The Supreme Court on Friday took note of the decisions taken by the Commission for Air Quality Management in National Capital Region and directed the Central Government and the Delhi Government to implement the same in order to tackle the air pollution in the national capital.

The Commission took several decisions yesterday, following the strong critical remarks by the Supreme Court regarding the non-implementation of the directions issued to control air pollution.

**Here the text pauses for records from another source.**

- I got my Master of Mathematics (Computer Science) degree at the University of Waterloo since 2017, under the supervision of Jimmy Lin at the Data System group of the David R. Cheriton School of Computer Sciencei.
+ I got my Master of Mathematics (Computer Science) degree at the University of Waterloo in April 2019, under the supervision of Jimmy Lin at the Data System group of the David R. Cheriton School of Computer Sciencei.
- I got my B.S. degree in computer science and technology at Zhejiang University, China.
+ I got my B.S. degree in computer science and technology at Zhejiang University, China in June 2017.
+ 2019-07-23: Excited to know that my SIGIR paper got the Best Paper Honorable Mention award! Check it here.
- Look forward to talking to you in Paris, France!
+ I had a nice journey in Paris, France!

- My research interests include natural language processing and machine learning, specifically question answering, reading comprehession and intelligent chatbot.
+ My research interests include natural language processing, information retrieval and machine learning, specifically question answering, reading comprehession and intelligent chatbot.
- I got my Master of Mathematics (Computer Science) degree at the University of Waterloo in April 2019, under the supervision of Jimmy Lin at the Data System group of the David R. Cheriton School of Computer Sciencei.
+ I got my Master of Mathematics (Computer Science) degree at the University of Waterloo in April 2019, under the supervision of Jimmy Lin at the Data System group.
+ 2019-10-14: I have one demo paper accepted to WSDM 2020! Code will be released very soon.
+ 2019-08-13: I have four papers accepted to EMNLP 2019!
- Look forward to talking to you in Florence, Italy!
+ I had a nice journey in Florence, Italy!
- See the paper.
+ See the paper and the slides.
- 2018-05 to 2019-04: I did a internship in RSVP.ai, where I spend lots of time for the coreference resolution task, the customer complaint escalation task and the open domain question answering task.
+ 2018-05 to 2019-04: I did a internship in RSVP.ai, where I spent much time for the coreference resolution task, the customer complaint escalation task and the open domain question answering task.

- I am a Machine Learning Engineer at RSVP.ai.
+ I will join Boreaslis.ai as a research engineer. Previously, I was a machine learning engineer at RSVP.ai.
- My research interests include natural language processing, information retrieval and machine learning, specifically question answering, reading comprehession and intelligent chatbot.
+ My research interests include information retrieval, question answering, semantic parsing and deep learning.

Solicitor General of India Tushar Mehta took the Court through the decisions taken by the Commission ,which include the constitution of an "Emergency Task Force" and "Flying Squads" to take action against defaulting entities. The Commission also decided to restrict the functioning of those industries, which are not using PNG or cleaner fuels, by 8 hours on weekends and to close them on weekends.

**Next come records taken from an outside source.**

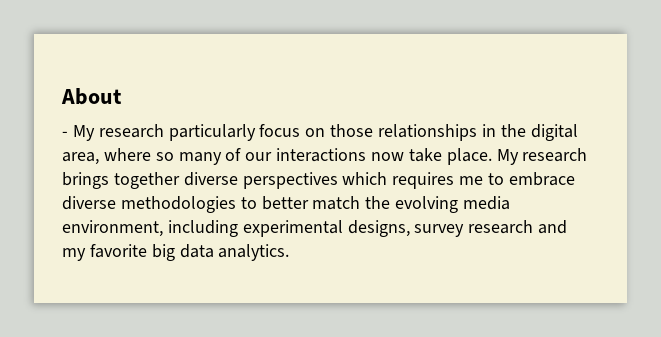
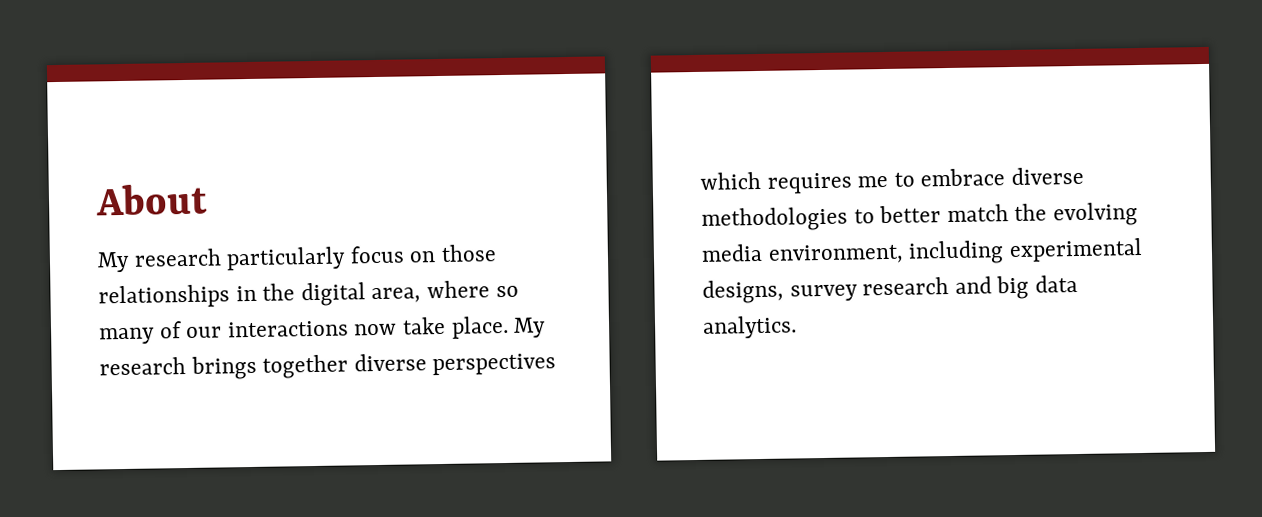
- - My research particularly focus on those relationships in the digital area, where so many of our interactions now take place.
+ My research particularly focus on those relationships in the digital area, where so many of our interactions now take place.
- My research brings together diverse perspectives which requires me to embrace diverse methodologies to better match the evolving media environment, including experimental designs, survey research and my favorite big data analytics.
+ My research brings together diverse perspectives which requires me to embrace diverse methodologies to better match the evolving media environment, including experimental designs, survey research and big data analytics.

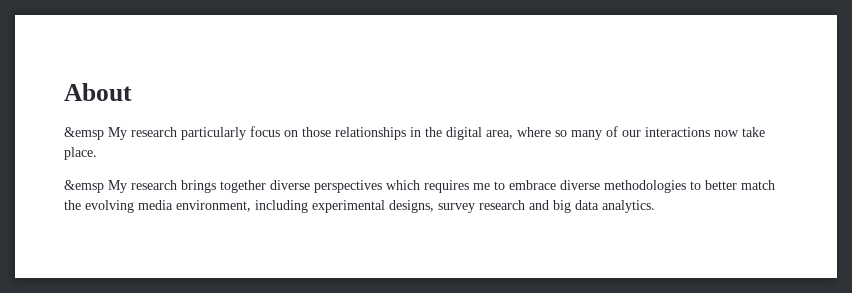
- My research particularly focus on those relationships in the digital area, where so many of our interactions now take place. My research brings together diverse perspectives which requires me to embrace diverse methodologies to better match the evolving media environment, including experimental designs, survey research and big data analytics.
+ &emsp My research particularly focus on those relationships in the digital area, where so many of our interactions now take place.
+ &emsp My research brings together diverse perspectives which requires me to embrace diverse methodologies to better match the evolving media environment, including experimental designs, survey research and big data analytics.

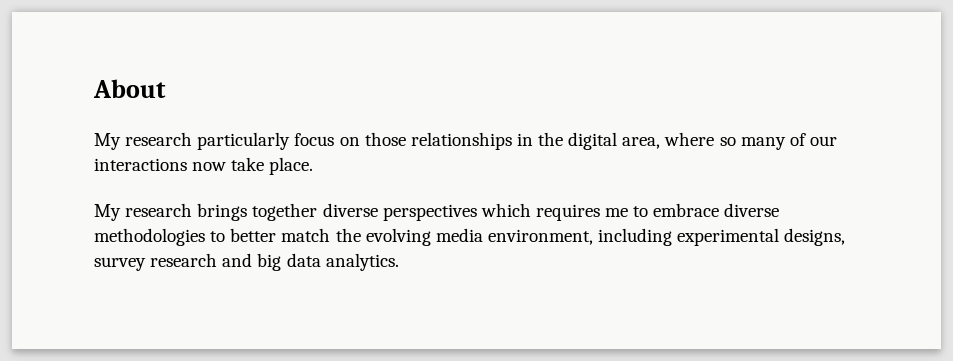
- &emsp My research particularly focus on those relationships in the digital area, where so many of our interactions now take place.
+ My research particularly focus on those relationships in the digital area, where so many of our interactions now take place.
- &emsp My research brings together diverse perspectives which requires me to embrace diverse methodologies to better match the evolving media environment, including experimental designs, survey research and big data analytics.
+ My research brings together diverse perspectives which requires me to embrace diverse methodologies to better match the evolving media environment, including experimental designs, survey research and big data analytics.

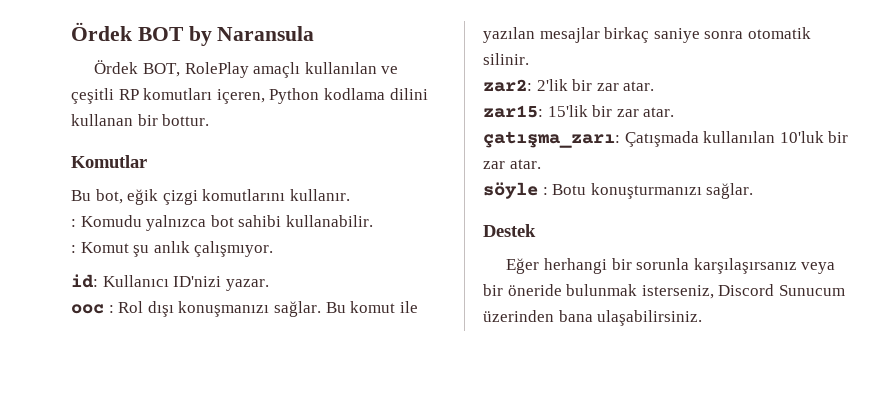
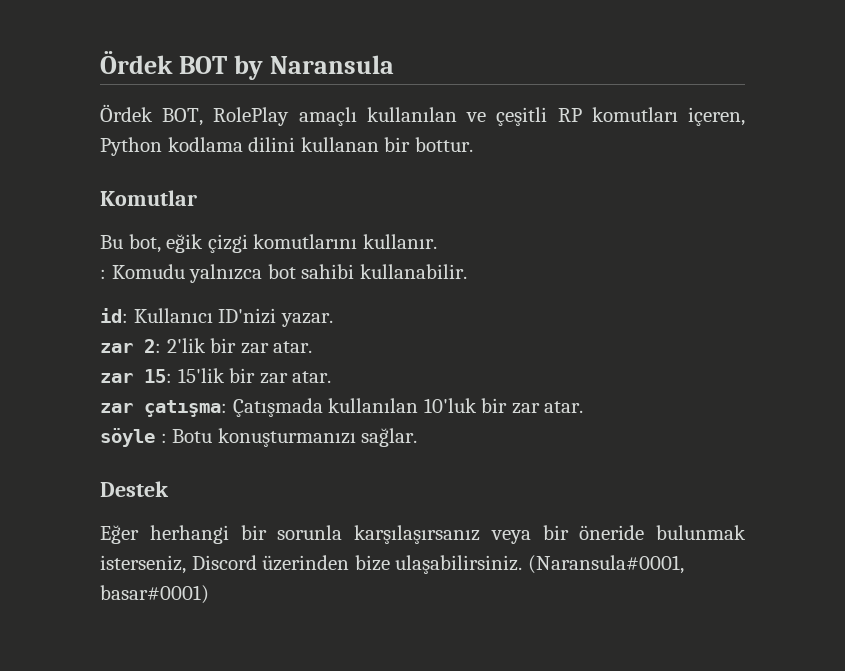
- : Komut şu anlık çalışmıyor.
- ooc : Rol dışı konuşmanızı sağlar. Bu komut ile yazılan mesajlar birkaç saniye sonra otomatik silinir.
- zar2: 2'lik bir zar atar.
+ zar 2: 2'lik bir zar atar.
- zar15: 15'lik bir zar atar.
+ zar 15: 15'lik bir zar atar.
- çatışma_zarı: Çatışmada kullanılan 10'luk bir zar atar.
+ zar çatışma: Çatışmada kullanılan 10'luk bir zar atar.
- Eğer herhangi bir sorunla karşılaşırsanız veya bir öneride bulunmak isterseniz, Discord Sunucum üzerinden bana ulaşabilirsiniz.
+ Eğer herhangi bir sorunla karşılaşırsanız veya bir öneride bulunmak isterseniz, Discord üzerinden bize ulaşabilirsiniz. (Naransula#0001, basar#0001)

The Court also took into account the affidavit filed by the Delhi Government which mentioned the decision taken by it to close the physical functioning of schools until further order. Yesterday, the Court had criticized the Delhi Government for allowing the re-opening of schools amidst the pollution situation.

The State of Uttar Pradesh, represented by Senior Advocate Ranjit Kumar, took objection to the decision to close industries saying that it will impact the working of sugarcane and milk industries. The Court allowed the State of UP to raise its grievances before the Commission.

The Delhi Government also wanted relaxations in the construction ban for allowing the construction of seven government hospitals. The Court said that the construction can be allowed subject to the directions of the Commission.

The Court said that it will keep the matter pending and will consider the case next Friday to monitor the situation.

During the hearing, Senior Advocate Dr Abhishek Manu Singhvi, representing the Delhi Government, took objection to a newspaper report on yesterday's proceedings. According to the report, the Court had observed that it will take over the administration of the Delhi Government, if it failed to control pollution. Dr.Singhvi submitted that such a statement was never made by the Court. The bench also agreed that it did not make such a statement.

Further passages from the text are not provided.